Crítica | Festival

A Voz de Deus

Infâncias usurpadas

(A Voz de Deus, BRA, 2025)
Nota  
  • Gênero: Documentário
  • Direção: Miguel Antunes Ramos
  • Roteiro: Alice Riff, Miguel Antunes Ramos
  • Duração: 85 minutos

O Brasil viu recentemente a imagem do chamado missionário mirim Miguel Oliveira se espalhar pelas redes. Diante de grandes plateias e da câmera do celular, estava uma criança transformada em pregador carismático. É nesse mesmo terreno de fé e espetáculo que Miguel Antunes Ramos constrói A Voz de Deus, documentário que acompanha a rotina de crianças pastoras e escancara como a infância se relaciona com a expansão do neopentecostalismo no país.

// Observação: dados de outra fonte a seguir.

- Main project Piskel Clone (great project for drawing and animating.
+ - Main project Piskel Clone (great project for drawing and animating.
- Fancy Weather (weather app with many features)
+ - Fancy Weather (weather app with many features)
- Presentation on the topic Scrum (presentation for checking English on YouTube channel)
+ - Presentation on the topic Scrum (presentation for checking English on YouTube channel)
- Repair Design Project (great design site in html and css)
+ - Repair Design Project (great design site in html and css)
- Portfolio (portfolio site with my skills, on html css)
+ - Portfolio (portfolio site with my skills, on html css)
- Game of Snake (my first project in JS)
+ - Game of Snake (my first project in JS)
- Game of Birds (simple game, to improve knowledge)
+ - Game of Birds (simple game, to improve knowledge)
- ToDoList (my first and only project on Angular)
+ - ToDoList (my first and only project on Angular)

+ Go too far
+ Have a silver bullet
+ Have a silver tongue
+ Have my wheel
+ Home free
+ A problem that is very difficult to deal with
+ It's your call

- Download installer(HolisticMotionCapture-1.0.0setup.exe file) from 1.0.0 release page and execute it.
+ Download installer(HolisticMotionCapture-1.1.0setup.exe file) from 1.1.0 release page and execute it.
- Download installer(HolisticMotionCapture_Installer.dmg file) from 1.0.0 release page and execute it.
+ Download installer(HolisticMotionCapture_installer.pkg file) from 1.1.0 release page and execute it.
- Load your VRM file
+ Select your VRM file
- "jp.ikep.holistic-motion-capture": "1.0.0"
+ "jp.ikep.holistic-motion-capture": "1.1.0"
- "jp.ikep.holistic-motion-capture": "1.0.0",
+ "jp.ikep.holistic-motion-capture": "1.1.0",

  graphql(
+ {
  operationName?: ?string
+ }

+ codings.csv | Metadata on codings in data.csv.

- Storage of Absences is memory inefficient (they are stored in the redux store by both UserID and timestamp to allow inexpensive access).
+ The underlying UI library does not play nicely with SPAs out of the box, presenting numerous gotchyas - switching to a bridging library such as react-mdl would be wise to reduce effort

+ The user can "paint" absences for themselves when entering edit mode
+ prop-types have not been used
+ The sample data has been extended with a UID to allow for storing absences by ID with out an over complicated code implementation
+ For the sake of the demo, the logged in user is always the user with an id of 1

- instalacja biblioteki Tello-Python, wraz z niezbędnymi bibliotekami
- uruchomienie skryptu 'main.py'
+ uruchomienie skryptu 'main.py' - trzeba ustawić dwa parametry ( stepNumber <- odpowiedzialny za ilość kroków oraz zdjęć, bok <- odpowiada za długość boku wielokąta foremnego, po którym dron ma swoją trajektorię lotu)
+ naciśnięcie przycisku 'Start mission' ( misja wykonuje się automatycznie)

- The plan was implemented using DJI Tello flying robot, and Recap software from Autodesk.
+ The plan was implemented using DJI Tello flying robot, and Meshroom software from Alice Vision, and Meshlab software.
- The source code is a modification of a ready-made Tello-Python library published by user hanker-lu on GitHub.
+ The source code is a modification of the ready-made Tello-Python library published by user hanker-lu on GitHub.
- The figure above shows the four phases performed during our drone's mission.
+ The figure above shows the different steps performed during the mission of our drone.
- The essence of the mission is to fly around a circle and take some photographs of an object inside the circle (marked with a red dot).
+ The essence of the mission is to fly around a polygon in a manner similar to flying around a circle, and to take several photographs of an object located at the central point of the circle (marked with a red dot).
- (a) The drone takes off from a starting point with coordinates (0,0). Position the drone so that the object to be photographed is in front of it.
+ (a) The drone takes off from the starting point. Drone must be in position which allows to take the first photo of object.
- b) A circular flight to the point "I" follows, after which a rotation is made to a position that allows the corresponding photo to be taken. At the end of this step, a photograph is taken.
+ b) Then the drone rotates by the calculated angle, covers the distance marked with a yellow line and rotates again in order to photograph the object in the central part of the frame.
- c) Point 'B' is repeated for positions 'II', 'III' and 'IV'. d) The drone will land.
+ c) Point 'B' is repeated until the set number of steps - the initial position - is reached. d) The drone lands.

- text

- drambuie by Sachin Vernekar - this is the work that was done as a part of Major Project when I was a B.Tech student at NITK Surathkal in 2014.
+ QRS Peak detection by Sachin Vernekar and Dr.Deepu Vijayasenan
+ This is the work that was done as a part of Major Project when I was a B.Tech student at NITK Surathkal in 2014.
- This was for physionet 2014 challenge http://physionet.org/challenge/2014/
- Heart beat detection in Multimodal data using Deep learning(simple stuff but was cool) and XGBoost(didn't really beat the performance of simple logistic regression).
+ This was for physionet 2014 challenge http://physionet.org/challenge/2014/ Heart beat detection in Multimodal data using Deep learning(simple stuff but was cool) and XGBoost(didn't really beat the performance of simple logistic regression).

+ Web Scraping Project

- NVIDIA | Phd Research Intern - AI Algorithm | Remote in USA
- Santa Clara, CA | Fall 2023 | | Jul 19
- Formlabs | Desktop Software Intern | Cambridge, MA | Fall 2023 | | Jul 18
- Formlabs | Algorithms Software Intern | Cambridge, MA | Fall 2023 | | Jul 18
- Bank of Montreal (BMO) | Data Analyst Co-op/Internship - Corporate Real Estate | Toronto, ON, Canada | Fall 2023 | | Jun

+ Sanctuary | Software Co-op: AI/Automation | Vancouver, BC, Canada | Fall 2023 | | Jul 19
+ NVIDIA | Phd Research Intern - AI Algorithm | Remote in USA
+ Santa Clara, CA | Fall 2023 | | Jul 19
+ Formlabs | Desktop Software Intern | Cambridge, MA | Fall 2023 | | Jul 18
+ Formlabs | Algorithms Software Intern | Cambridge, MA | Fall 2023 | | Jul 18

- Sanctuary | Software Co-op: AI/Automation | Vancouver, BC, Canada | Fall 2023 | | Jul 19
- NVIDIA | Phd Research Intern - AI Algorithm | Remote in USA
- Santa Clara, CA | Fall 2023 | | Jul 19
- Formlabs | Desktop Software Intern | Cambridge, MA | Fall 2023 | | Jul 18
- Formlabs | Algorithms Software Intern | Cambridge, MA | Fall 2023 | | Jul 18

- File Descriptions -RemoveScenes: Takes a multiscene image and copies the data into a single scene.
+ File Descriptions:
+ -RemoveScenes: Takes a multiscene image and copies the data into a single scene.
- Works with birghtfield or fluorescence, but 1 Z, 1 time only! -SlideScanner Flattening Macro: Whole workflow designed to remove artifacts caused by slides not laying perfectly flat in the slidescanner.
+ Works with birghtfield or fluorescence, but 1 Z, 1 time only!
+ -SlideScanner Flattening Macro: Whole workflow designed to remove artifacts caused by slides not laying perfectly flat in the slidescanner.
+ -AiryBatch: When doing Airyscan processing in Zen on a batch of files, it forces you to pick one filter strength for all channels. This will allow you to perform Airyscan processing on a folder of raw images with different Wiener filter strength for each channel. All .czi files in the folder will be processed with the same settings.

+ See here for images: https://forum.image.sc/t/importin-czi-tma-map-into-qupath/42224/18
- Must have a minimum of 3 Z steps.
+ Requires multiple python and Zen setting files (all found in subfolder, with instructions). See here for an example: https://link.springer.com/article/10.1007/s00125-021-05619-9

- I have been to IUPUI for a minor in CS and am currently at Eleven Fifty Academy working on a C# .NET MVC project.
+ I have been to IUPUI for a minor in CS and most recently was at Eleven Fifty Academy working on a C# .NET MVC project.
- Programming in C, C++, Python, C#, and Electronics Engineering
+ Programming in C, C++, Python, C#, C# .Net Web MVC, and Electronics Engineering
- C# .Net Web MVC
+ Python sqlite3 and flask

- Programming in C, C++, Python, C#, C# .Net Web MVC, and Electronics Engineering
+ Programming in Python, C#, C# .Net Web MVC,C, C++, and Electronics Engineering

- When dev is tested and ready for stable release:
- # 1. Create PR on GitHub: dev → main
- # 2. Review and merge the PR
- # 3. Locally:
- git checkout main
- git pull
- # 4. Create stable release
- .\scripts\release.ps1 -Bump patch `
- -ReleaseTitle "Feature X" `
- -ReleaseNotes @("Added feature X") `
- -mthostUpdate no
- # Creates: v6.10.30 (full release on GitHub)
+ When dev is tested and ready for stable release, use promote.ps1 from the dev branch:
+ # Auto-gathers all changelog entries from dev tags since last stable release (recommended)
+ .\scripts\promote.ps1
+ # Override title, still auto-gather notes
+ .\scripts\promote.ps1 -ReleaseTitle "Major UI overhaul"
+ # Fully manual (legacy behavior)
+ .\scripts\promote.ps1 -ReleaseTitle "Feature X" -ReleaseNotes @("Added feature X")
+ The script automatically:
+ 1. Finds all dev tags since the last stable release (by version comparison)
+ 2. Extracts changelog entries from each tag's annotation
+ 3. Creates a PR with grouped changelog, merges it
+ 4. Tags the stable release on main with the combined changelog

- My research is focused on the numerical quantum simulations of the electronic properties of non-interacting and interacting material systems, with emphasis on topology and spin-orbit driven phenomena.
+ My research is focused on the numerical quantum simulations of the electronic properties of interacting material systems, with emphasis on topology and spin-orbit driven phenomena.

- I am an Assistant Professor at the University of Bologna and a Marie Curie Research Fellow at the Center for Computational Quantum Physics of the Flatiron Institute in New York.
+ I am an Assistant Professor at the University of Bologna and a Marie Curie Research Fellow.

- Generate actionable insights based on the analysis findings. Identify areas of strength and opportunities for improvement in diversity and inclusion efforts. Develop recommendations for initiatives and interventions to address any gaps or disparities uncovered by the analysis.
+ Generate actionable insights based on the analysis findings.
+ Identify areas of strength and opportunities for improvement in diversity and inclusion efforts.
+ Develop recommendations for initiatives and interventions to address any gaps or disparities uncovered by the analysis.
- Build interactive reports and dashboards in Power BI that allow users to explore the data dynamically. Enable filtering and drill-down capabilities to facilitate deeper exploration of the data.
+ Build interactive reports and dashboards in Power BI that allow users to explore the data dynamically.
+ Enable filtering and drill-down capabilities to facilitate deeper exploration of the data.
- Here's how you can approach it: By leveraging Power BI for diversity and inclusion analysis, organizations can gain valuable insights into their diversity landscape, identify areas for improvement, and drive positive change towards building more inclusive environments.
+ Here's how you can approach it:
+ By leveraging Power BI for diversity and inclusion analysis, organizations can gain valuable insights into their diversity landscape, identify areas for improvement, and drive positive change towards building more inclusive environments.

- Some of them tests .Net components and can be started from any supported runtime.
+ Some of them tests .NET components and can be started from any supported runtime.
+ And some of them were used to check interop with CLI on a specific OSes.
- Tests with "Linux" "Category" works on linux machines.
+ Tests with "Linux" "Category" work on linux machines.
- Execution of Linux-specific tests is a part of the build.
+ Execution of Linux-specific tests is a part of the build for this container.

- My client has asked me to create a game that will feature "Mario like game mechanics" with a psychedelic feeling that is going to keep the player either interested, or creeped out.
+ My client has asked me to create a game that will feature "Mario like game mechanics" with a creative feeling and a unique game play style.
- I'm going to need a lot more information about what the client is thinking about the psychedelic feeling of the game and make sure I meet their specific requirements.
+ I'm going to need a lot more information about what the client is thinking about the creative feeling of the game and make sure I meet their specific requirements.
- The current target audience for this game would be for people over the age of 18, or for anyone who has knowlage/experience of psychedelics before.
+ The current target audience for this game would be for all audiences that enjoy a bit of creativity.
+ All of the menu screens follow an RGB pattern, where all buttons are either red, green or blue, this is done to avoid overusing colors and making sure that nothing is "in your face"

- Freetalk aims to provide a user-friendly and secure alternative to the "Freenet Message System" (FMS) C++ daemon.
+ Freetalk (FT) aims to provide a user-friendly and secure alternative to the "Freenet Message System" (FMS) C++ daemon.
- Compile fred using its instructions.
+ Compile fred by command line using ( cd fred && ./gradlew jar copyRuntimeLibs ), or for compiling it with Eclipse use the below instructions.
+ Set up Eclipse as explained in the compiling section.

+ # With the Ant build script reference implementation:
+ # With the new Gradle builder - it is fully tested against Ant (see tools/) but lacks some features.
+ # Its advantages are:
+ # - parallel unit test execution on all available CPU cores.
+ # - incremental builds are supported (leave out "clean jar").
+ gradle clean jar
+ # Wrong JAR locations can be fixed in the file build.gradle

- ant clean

Entre os personagens centrais está Daniel Pentecoste, acompanhado pelo diretor desde a infância. Sua trajetória mostra como a lógica do púlpito se impõe cedo, transformando uma criança em líder espiritual e também em símbolo político. Não por acaso, as tensões familiares atravessam sua formação, com o pai capturado pelo discurso político da igreja e Daniel que, ao crescer, começa a se colocar de outra forma. O documentário encontra nessa fricção um retrato vivo da maneira como religião e ideologia se confundem no Brasil contemporâneo.

João Vitor Oto, o segundo personagem, aparece como contraponto geracional. Influenciador digital, ele já nasceu inserido na lógica das redes e faz da fama conquistada com suas pregações um caminho para acumular likes, comentários, compartilhamentos e até algum lucro. Sua imagem circula com rapidez, transformando sermões em fragmentos virais. Essa realidade contrasta com a formação de Daniel, ligada a uma prática mais lenta e analógica. Embora a exploração esteja presente nas duas trajetórias, a comparação entre os dois mostra como a infância pode ser capturada não só pela religião, mas também por uma cultura de visibilidade e consumo imediato.

Há uma proximidade evidente entre o diretor e os personagens, construída pelo tempo e pela intimidade que ele estabelece sobretudo com Daniel. A câmera se insere no cotidiano de forma natural, registrando gestos pequenos, conversas e tensões familiares sem soar intrusiva. Essa relação de confiança dá ao filme uma força especial, pois revela fragilidades que dificilmente seriam expostas de outra maneira. E talvez esteja aí o maior mérito de Miguel Antunes Ramos: abordar um tema espinhoso, que envolve religião, política e infância, sem cair no julgamento fácil, deixando que as imagens falem por si e expondo toda a complexidade.

O modo como observa os rituais ou a performance das crianças nos púlpitos também recebe atenção. Para além das igrejas e templos lotados, em encontros de pastores infantis, o documentário busca o registro e talvez a compreensão de um universo que existe, mas não é tão conhecido. E revela um processo mais amplo, em que política e religião moldam desde cedo a subjetividade e a experiência infantil. Crescer sob esse peso significa viver uma infância permanentemente vigiada e convertida em espetáculo, onde cada gesto é carregado de expectativa e utilidade.

A Voz de Deus é menos sobre a fé em si e mais sobre como ela se transforma em instrumento de poder. O que ele entrega é um retrato de como a infância pode ser usurpada por interesses maiores, entre igrejas, famílias e partidos. E, nesse ponto, o documentário surge como denúncia, mostrando que o futuro dessas crianças é manipulado antes mesmo de elas poderem escolher quem querem ser.

Um grande momento
A pregação velada no dia da eleição

Cecilia Barroso

Cecilia Barroso é jornalista cultural e crítica de cinema. Mãe do Digo e da Dani, essa tricolor das Laranjeiras convive desde muito cedo com a sétima arte, e tem influências, familiares ou não, dos mais diversos gêneros e escolas. É votante internacional do Globo de Ouro e faz parte da Abraccine – Associação Brasileira de Críticos de Cinema, Critics Choice Association, OFCS – Online Film Critics Society e das Elviras – Coletivo de Mulheres Críticas de Cinema.